Signal processing
The present invention relates to audio signal processing. According to the invention, auto-regressive (AR) modeling (10) is used to create a residual signal from an input audio signal. The residual signal is further added (30) to the input audio signal in order to produce a processed output audio signal.
Latest NOVELTECH SOLUTIONS OY Patents:
The present invention relates to a field of signal processing and more specifically to systems, methods, devices and computer program applications for processing an audio signal.
BACKGROUND OF THE INVENTIONAudio signal processing has been widely used e.g. in industrial processes, such as process control and condition monitoring systems, and in audio systems, such as sound processing to process an audio signal. Audio signal processing has been also widely used in telecommunication.
In audio signal processing, e.g. sound processing, situations such as mixing and mastering, it is important to enhance certain characteristics of the sound. This is done for example in a music mixing situation to achieve better overall sound balance of the final mix and to improve separation of the sound components i.e. instruments in the final mix.
In a today's sound processing situation several processing tools are used to achieve the desired results.

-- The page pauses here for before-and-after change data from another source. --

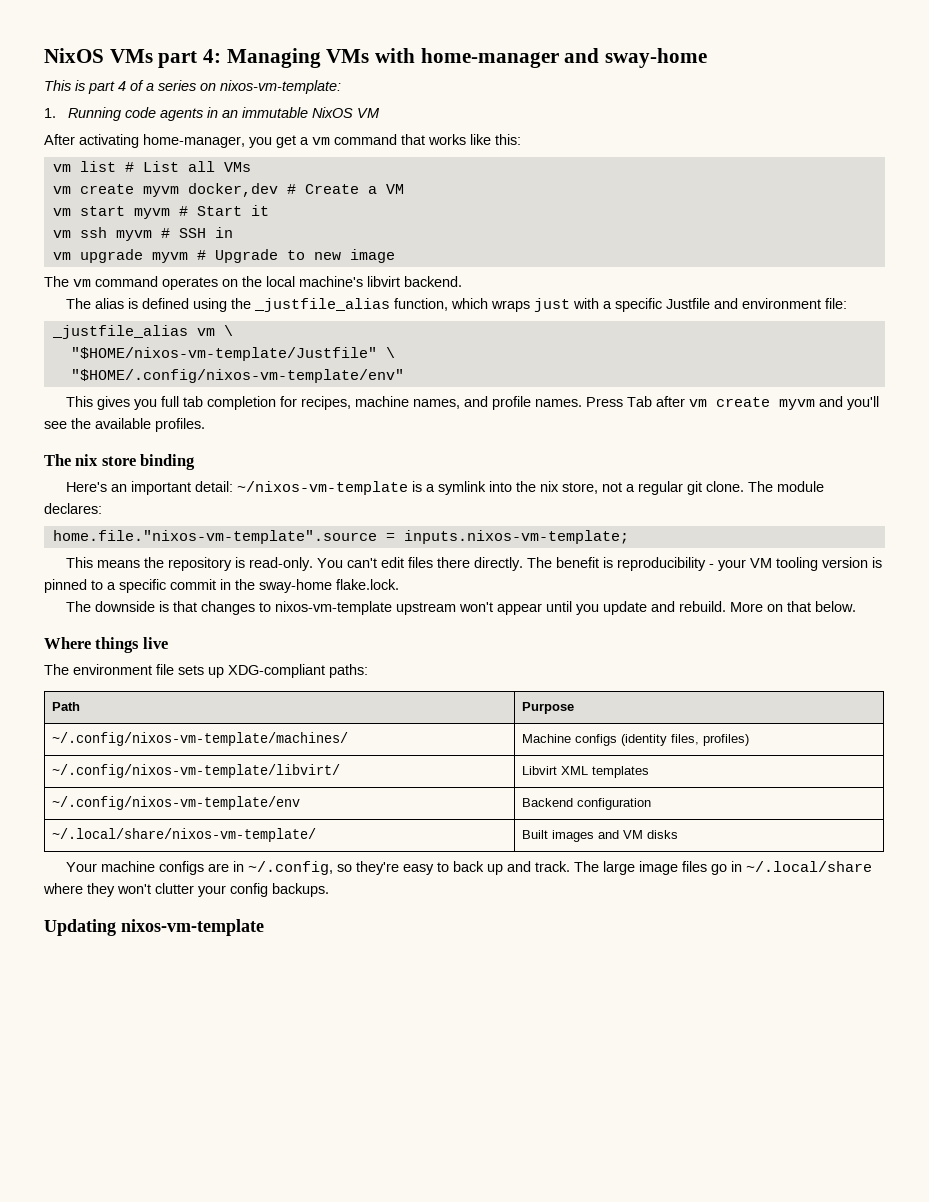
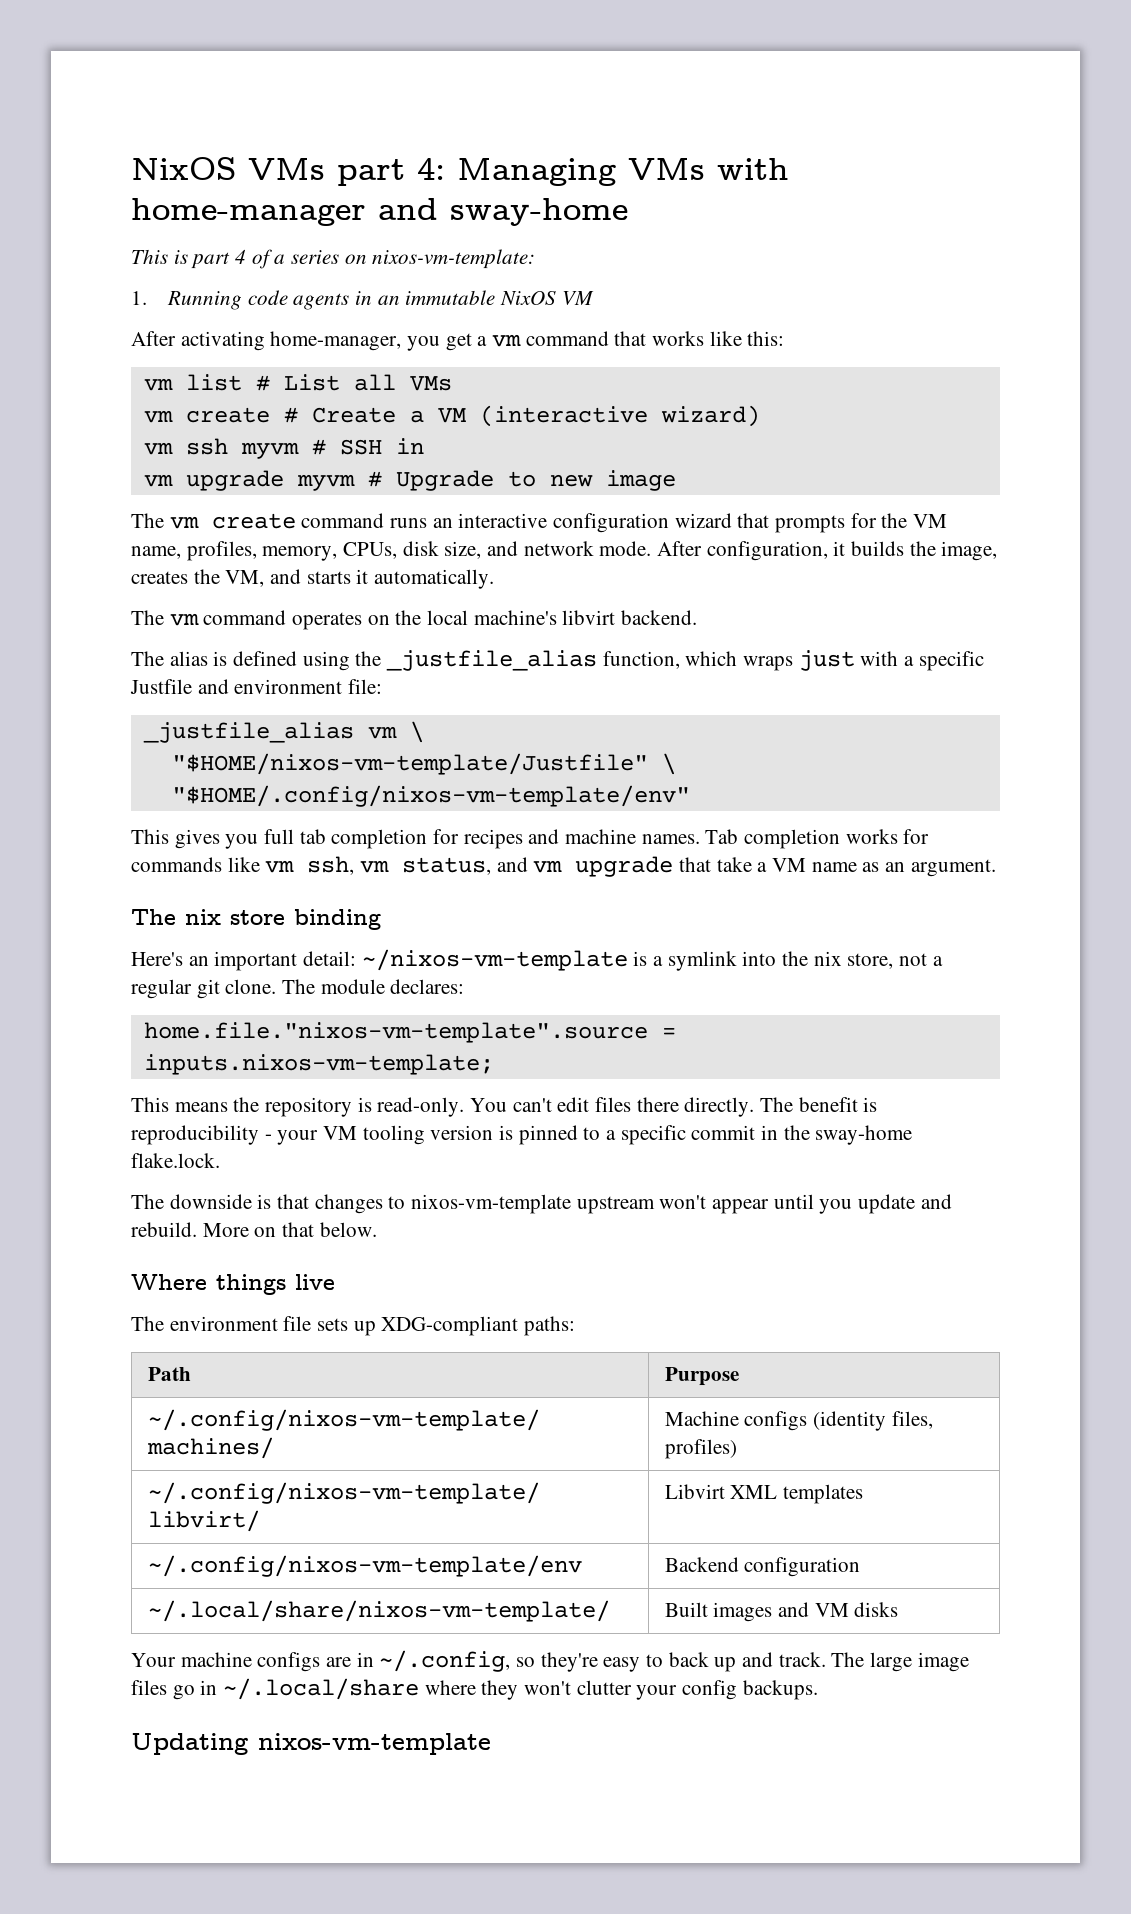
- vm create myvm docker,dev # Create a VM
- vm start myvm # Start it
+ vm create # Create a VM (interactive wizard)
+ The vm create command runs an interactive configuration wizard that prompts for the VM name, profiles, memory, CPUs, disk size, and network mode. After configuration, it builds the image, creates the VM, and starts it automatically.
- This gives you full tab completion for recipes, machine names, and profile names. Press Tab after vm create myvm and you'll see the available profiles.
+ This gives you full tab completion for recipes and machine names. Tab completion works for commands like vm ssh, vm status, and vm upgrade that take a VM name as an argument.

These tools comprise typically e.g. filtering, dynamic processing and sound effects. Filtering, also called equalization, changes the frequency response of the source. Dynamic processing modifies the dynamical properties of the source material comprising at least gate, compressor, limiter, and expander. Sound effects comprise processors such as distortion, chorus, delay, and flanger.
The above-mentioned today's sound processing tools are controlled via several user controllable parameters. In a typical sound processing situation the problem is that a vast number of parameters has to be set correctly by a user of the system to achieve the desired result. This makes the sound processing very time consuming and requires strong knowledge and experiment from a person using a sound processing device in order to achieve proper results.
BRIEF SUMMARY OF THE INVENTIONEmbodiments of the present invention provide a computer program product, device, system, method and user interface for processing an audio signal.
Naturally, when processed according to the invention, an audio signal typically is in a form not audible as such. E.g. the signal can be processed in digital form by a computer program. Thus, in some embodiments of the invention by an “audio signal” is meant that the signal processed according to the invention is or at least represents an audio signal. In some embodiments of the invention by an “audio signal” is meant that the signal processed according to the invention is or at least represents an audio signal audible to humans. Some examples of an audio signal according to the invention are human voices, sounds produced by animals or sounds produced by musical instruments.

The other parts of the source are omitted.